Quote the records beneath, complete and exact. Leave out images.

◆ ◆ ◆

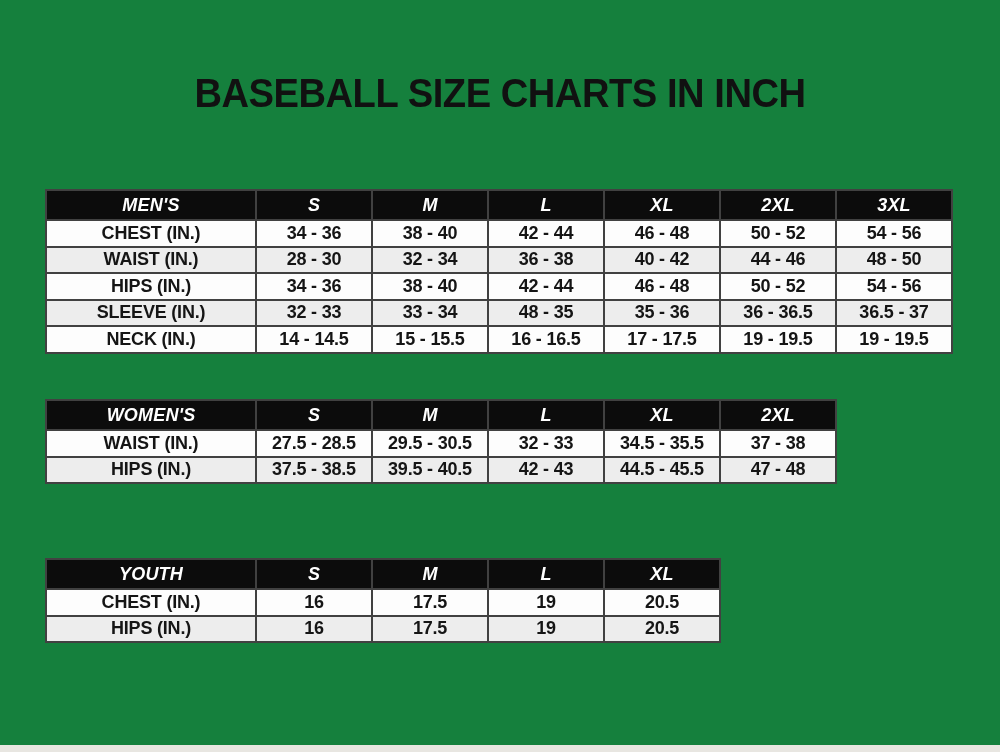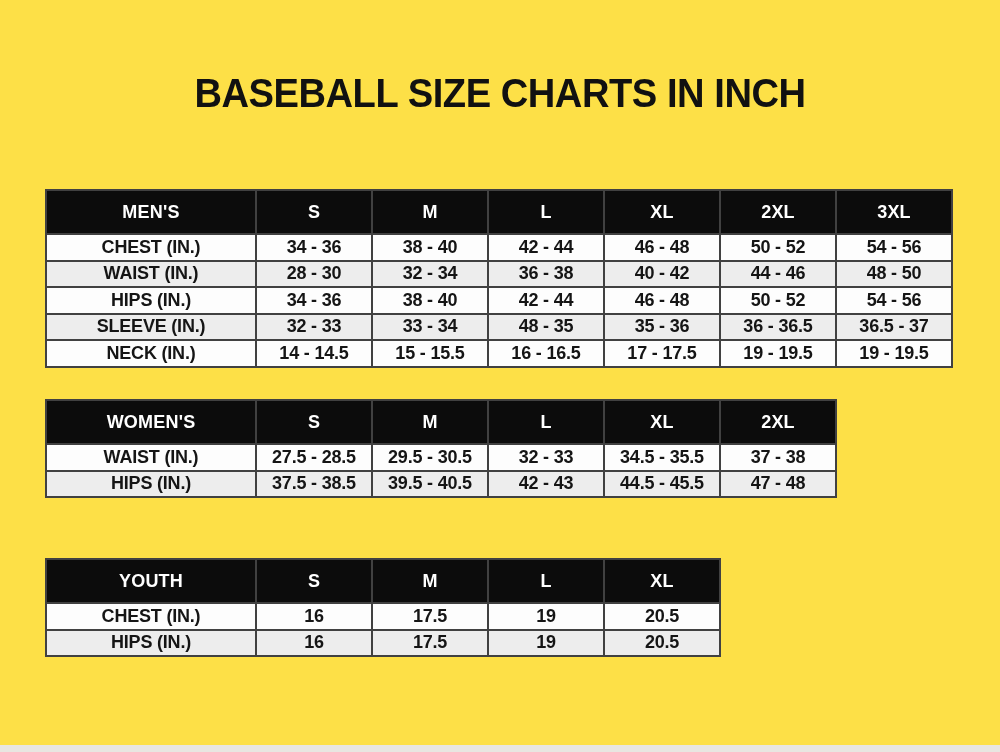"BASEBALL SIZE CHARTS IN INCH" .page { background: #fde047 -> #15803d }
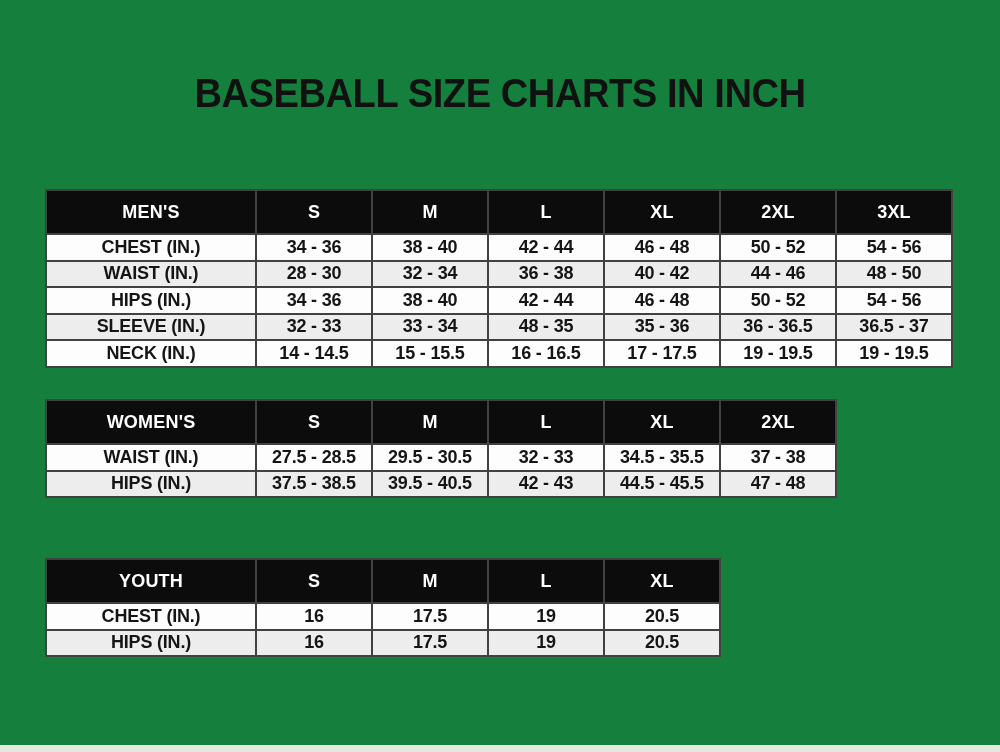"MEN'S" table.size-table thead th { font-style: none -> italic; height: 44px -> 30px }
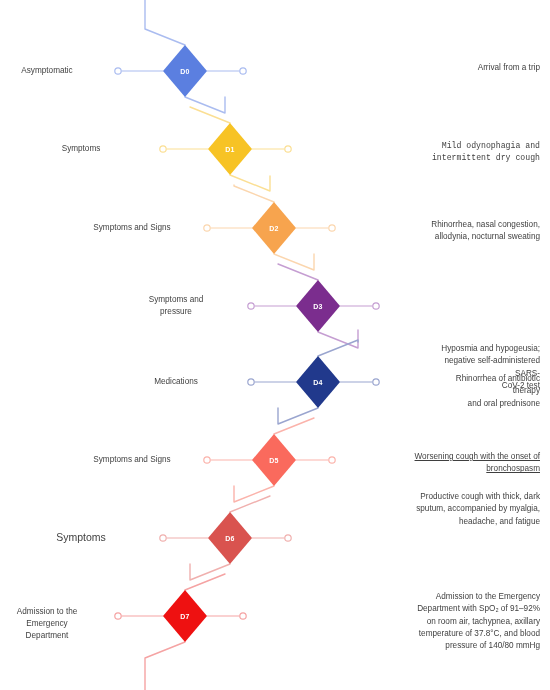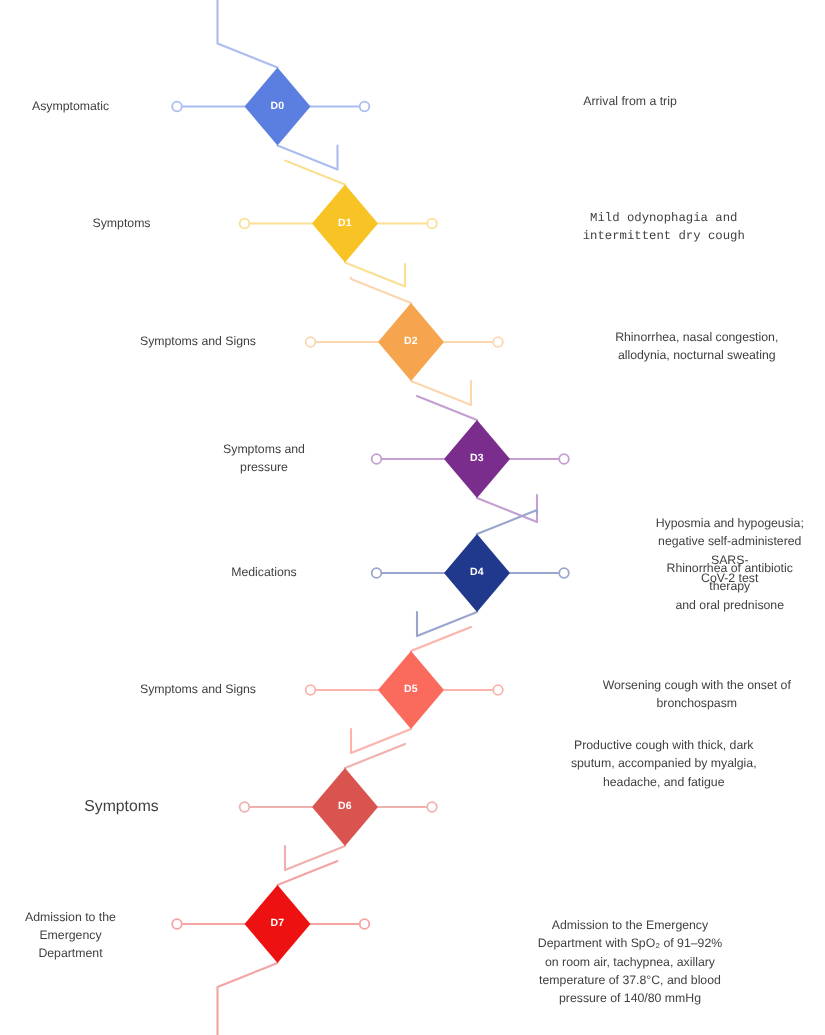"Arrival from a trip" .right-label { text-align: center -> right }
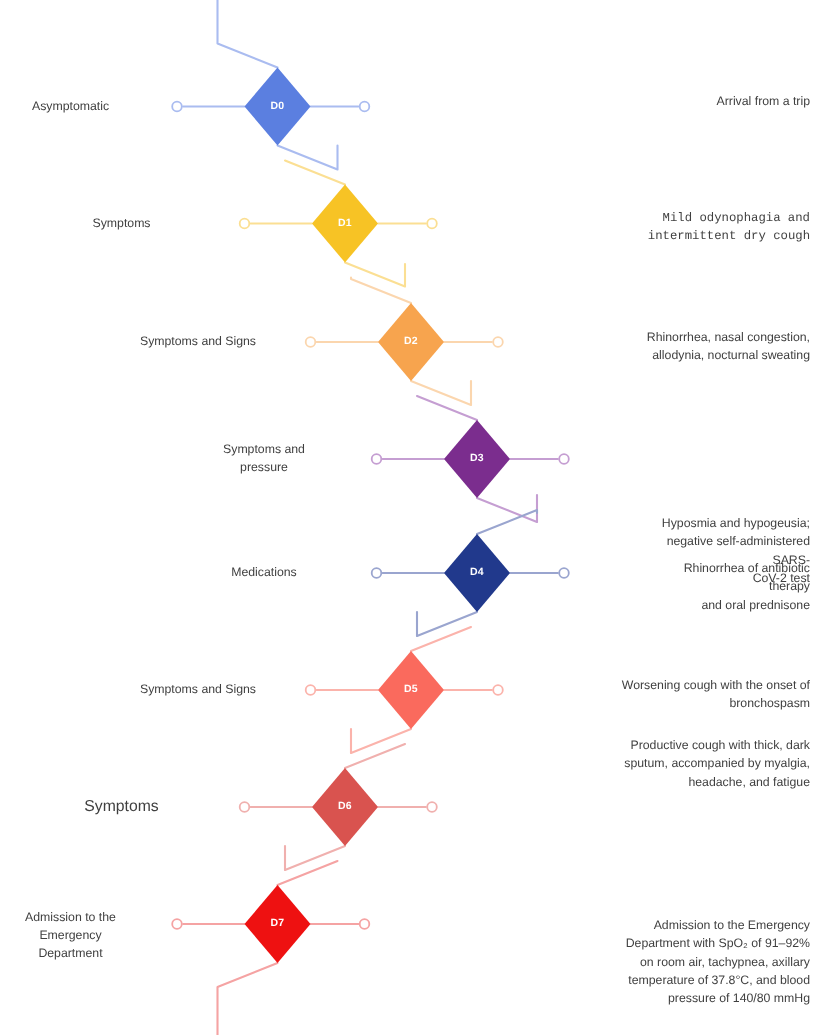"Worsening cough with the onset" div.right-label { text-decoration: none -> underline }
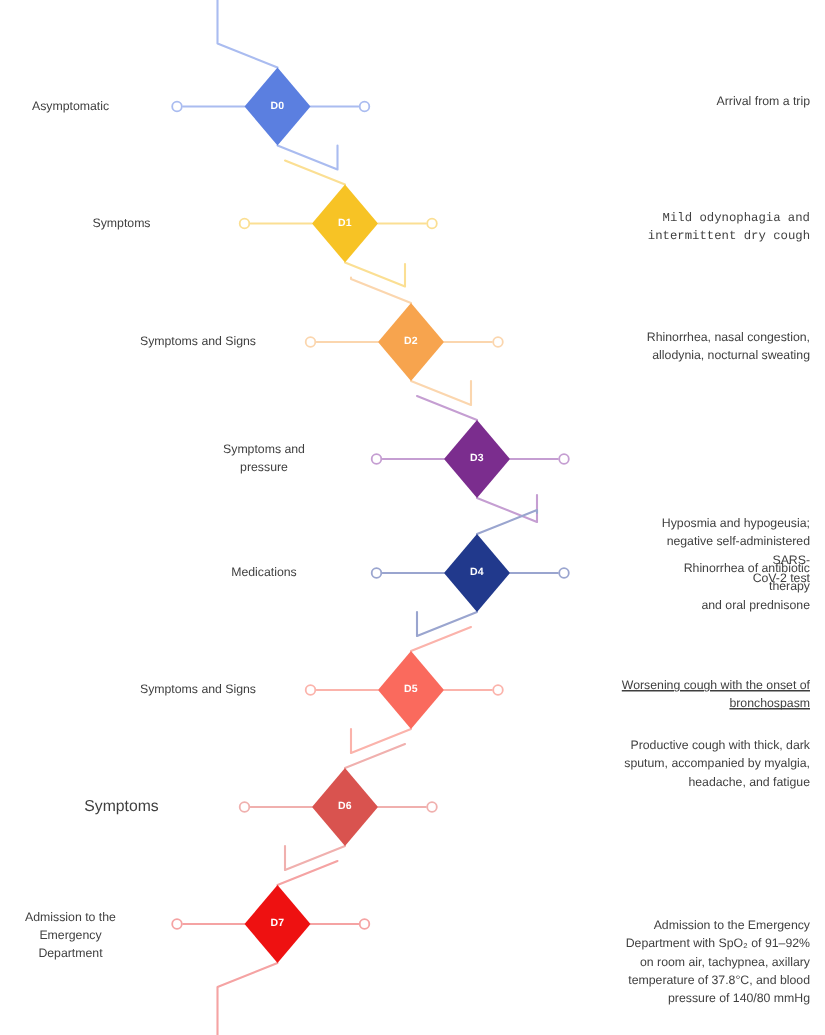"Admission to the Emergency" div.right-label { margin-top: 20px -> none }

◆ ◆ ◆

**WRITTEN RESPONSE**
"BASEBALL SIZE CHARTS IN INCH" .page { background: #fde047 -> #15803d }
"MEN'S" table.size-table thead th { font-style: none -> italic; height: 44px -> 30px }
"Arrival from a trip" .right-label { text-align: center -> right }
"Worsening cough with the onset" div.right-label { text-decoration: none -> underline }
"Admission to the Emergency" div.right-label { margin-top: 20px -> none }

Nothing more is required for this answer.